*** Begin section ***

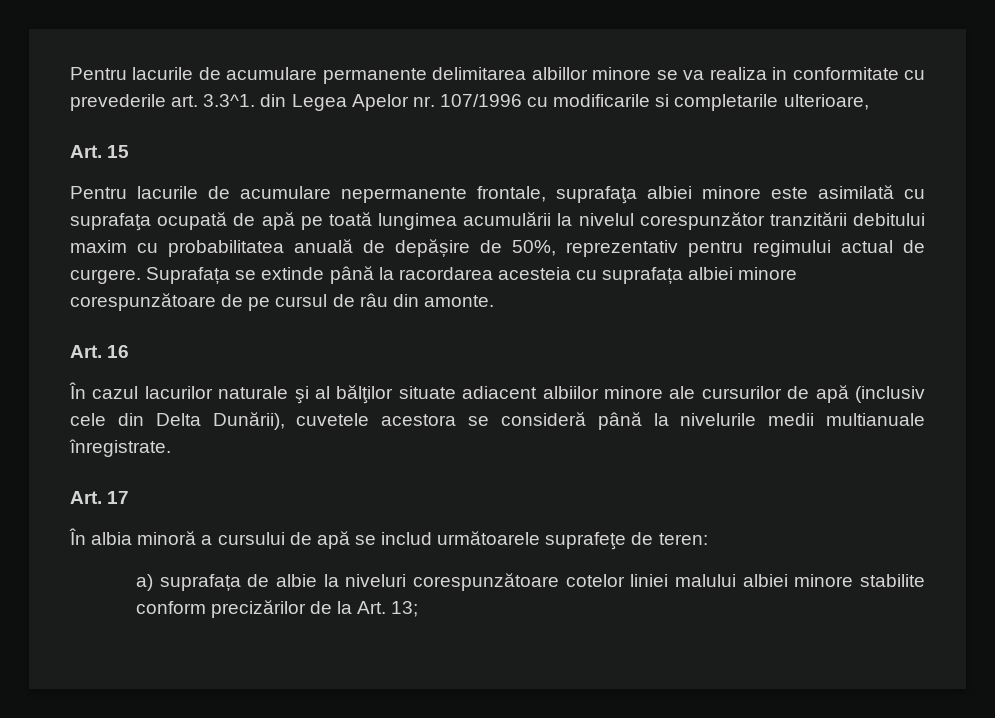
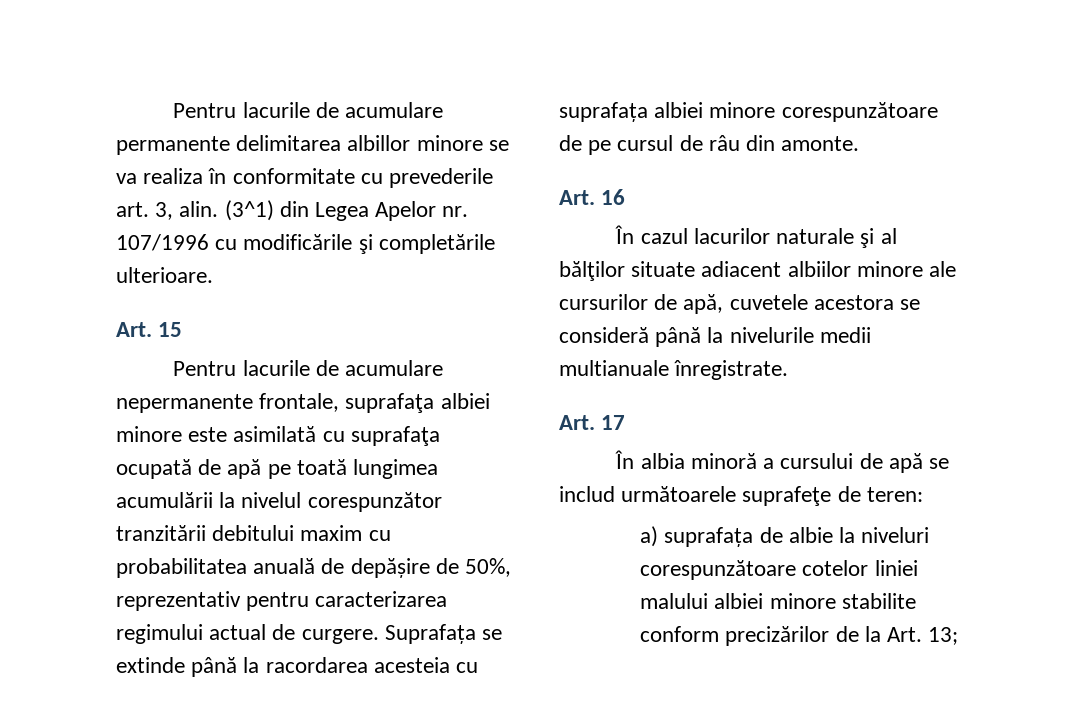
- Pentru lacurile de acumulare permanente delimitarea albillor minore se va realiza in conformitate cu prevederile art. 3.3^1. din Legea Apelor nr. 107/1996 cu modificarile si completarile ulterioare,
+ Pentru lacurile de acumulare permanente delimitarea albillor minore se va realiza în conformitate cu prevederile art. 3, alin. (3^1) din Legea Apelor nr. 107/1996 cu modificările şi completările ulterioare.
- Pentru lacurile de acumulare nepermanente frontale, suprafaţa albiei minore este asimilată cu suprafaţa ocupată de apă pe toată lungimea acumulării la nivelul corespunzător tranzitării debitului maxim cu probabilitatea anuală de depășire de 50%, reprezentativ pentru regimului actual de curgere.
+ Pentru lacurile de acumulare nepermanente frontale, suprafaţa albiei minore este asimilată cu suprafaţa ocupată de apă pe toată lungimea acumulării la nivelul corespunzător tranzitării debitului maxim cu probabilitatea anuală de depășire de 50%, reprezentativ pentru caracterizarea regimului actual de curgere.
- În cazul lacurilor naturale şi al bălţilor situate adiacent albiilor minore ale cursurilor de apă (inclusiv cele din Delta Dunării), cuvetele acestora se consideră până la nivelurile medii multianuale înregistrate.
+ În cazul lacurilor naturale şi al bălţilor situate adiacent albiilor minore ale cursurilor de apă, cuvetele acestora se consideră până la nivelurile medii multianuale înregistrate.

*** End section ***

State only how many lines above hold the string "cazul".

2